Проводник пил водку, предлагал Маше, Маша отказывалась, ударила по руке, хищно цапнувшей ее за колено, молчала, старалась не слушать вонючие проводниковые байки, — но этим ужасы не исчерпались: в середине ночи у проводника (для тебя я просто Леха) зазвонил телефон, и прогремело страшное слово «проверка». Леха отвел Машу в рабочий тамбур, открыл в потолке люк, подсадил ее, и два часа она лежала в темноте под крышей вагона, рядом с ней плескалась питьевая вода, что-то давило в бок, ныли скрюченные ноги. В узком, похожем на гроб пространстве Маша давилась слезами, в голове ее колоколом раскачивалось обидела, обидела ты нас, обидела. Утром проводник, уже трезвый и злой, вытащил Машу из люка, посадил на нижнюю полку в своем купе, сам забрался наверх и стал оглушительно храпеть, изрыгая похмельной пастью чудовищную вонь. Маша рыдала в голос и съела всю кожу на пальцах.
Утром, встретив ее на «Чернышевской», А. А. едва не сошел с ума от любви к этой девушке, похожей на разъяренного, будто побывавшего в стиральной машине ежа. Они добрели до Пестеля, Маша полчаса фыркала в ванной, потом А. А. накормил ее яичницей и уложил спать. Маша мгновенно уснула, и А. А. долго сидел около нее, вглядываясь в ее дыхание, как двигались крылья ее носа и иногда вздрагивали пальцы. Когда сон ее стал спокоен, А. А. взял книгу и до вечера читал на кухне. В голове его расцветала двухлетней выдержки весна — он гулял с Машей по Летнему саду и впервые осторожно трогал ее за руку. Лето началось, когда Маша проснулась, вышла на цыпочках из комнаты, положила руку ему на плечо и спросила: долго я спала? Он отложил книгу, они пили чай, потом он целовал ее пальцы, глаза, щеки, губы, она улыбалась, целовала его в ответ, потом он высвободил ее из ночнушки и всем телом прижался к ней, так что дыхание сбилось и стало жарко.
А. А. заснул, Маша осторожно отняла руку, держащую ее ладонь, — спать ей не хотелось, выспалась днем — достала из рюкзака лист и стала рисовать. Десять минут на облизывание карандаша — и на бумаге жаркое ярится солнце, томно сжимает голову пастуха, он натягивает на лоб протертую кепку и медленно бьет папиросой о корявый ноготь большого пальца. Поводят вопросительными глазами коровы, жуют через силу, чтобы не заснуть. Потеет горячая трава, блестят жирными листами деревья и кусты, пятнами высверкивает горячий озерный кисель, спят в подводной траве сытые рыбы, спит в скрипучей лодке старик, удочка выпала из рук, во сне старик видит маленького мальчика, шлепающего пятками по воде, чтобы больше разбрызгать.
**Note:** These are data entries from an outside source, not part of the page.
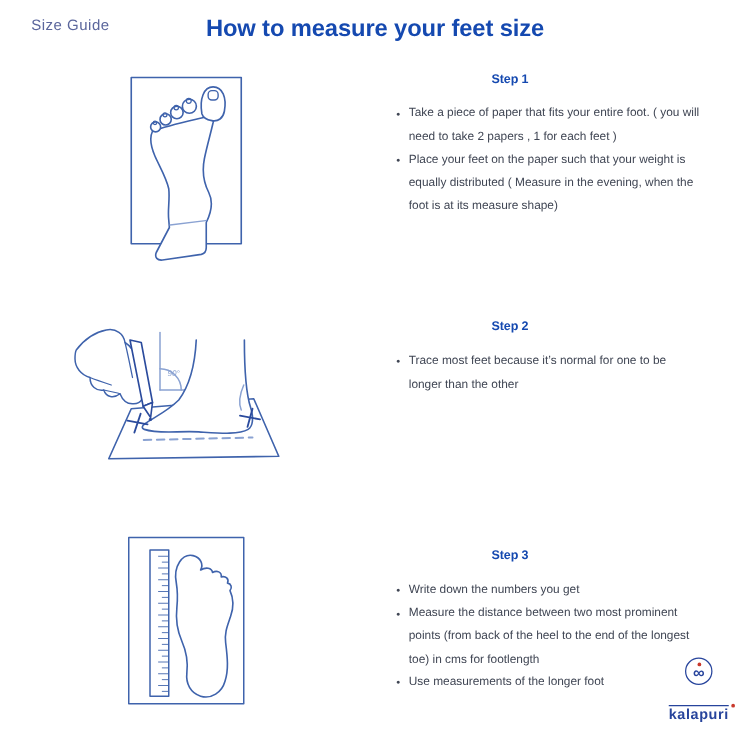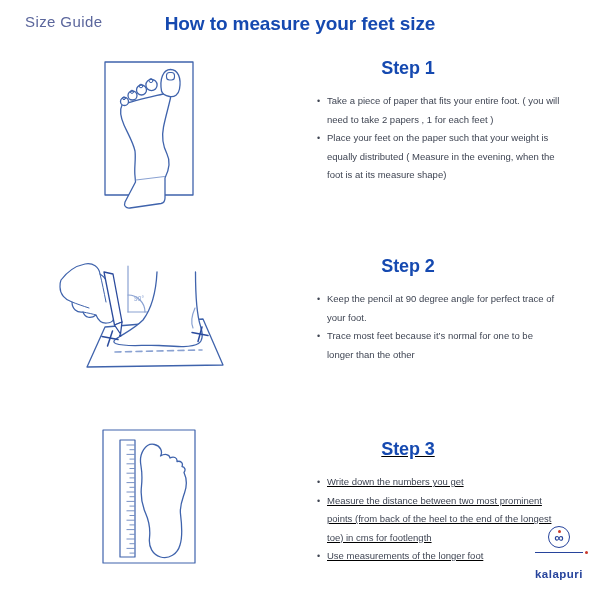"Size Guide" .page-label { font-size: 15px -> 12px }
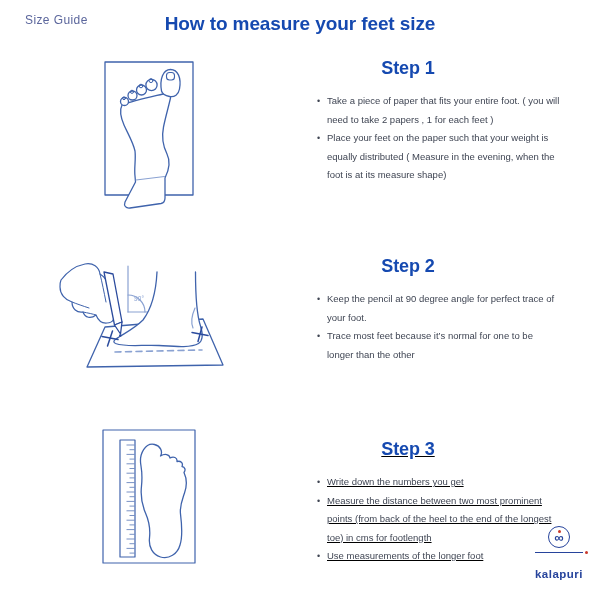"Step 1" .step-heading { font-size: 18px -> 10px }
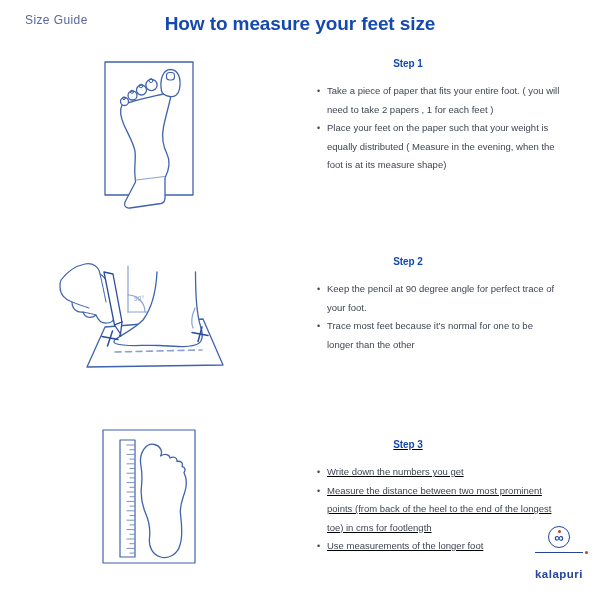"Keep the pencil at 90" li { html: <li>Keep the pencil at 90 degree angle for perfect trace of your foot.</li> -> none }
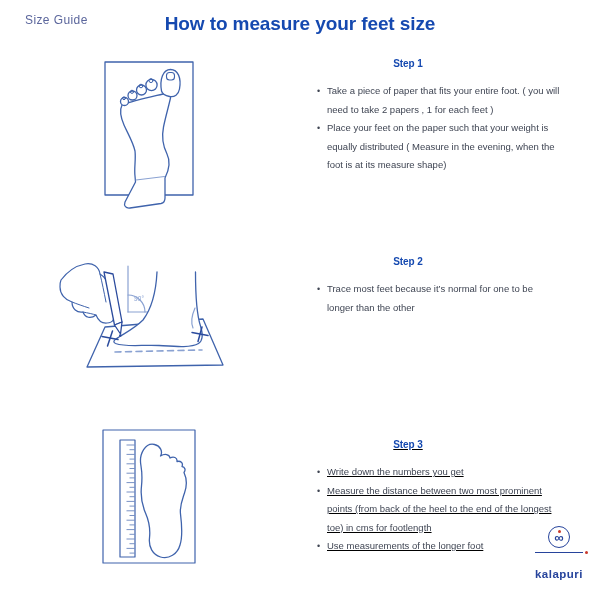"Step 3" div.abs { text-decoration: underline -> none }
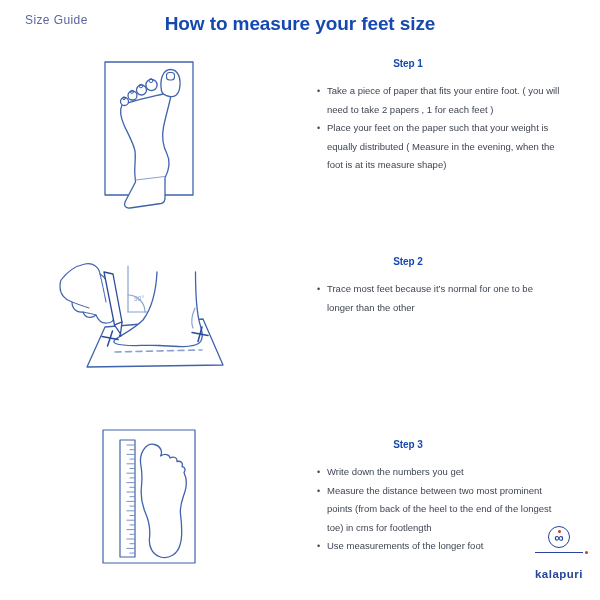"kalapuri" .brand { margin-top: 4px -> 16px; padding-top: 15px -> 1px }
И вдалеке — покатые крыши свисают к земле, как ветви деревьев, в изнеможении, скорей бы заснуть. Спят собаки, старухи, спят, сжав губами сосок, младенцы, спят, откинув голову к стене, их матери. Борется со сном машинист поезда и ведет состав медленно, словно воздух стал от жары тугой или расплавившиеся рельсы могут где-то на солнце оплыть. Но больше всего на рисунке неба, голубую эмаль которого Маше удалось нагреть так, что А. А. утром побоялся прикоснуться к листу, чтобы не обжечься.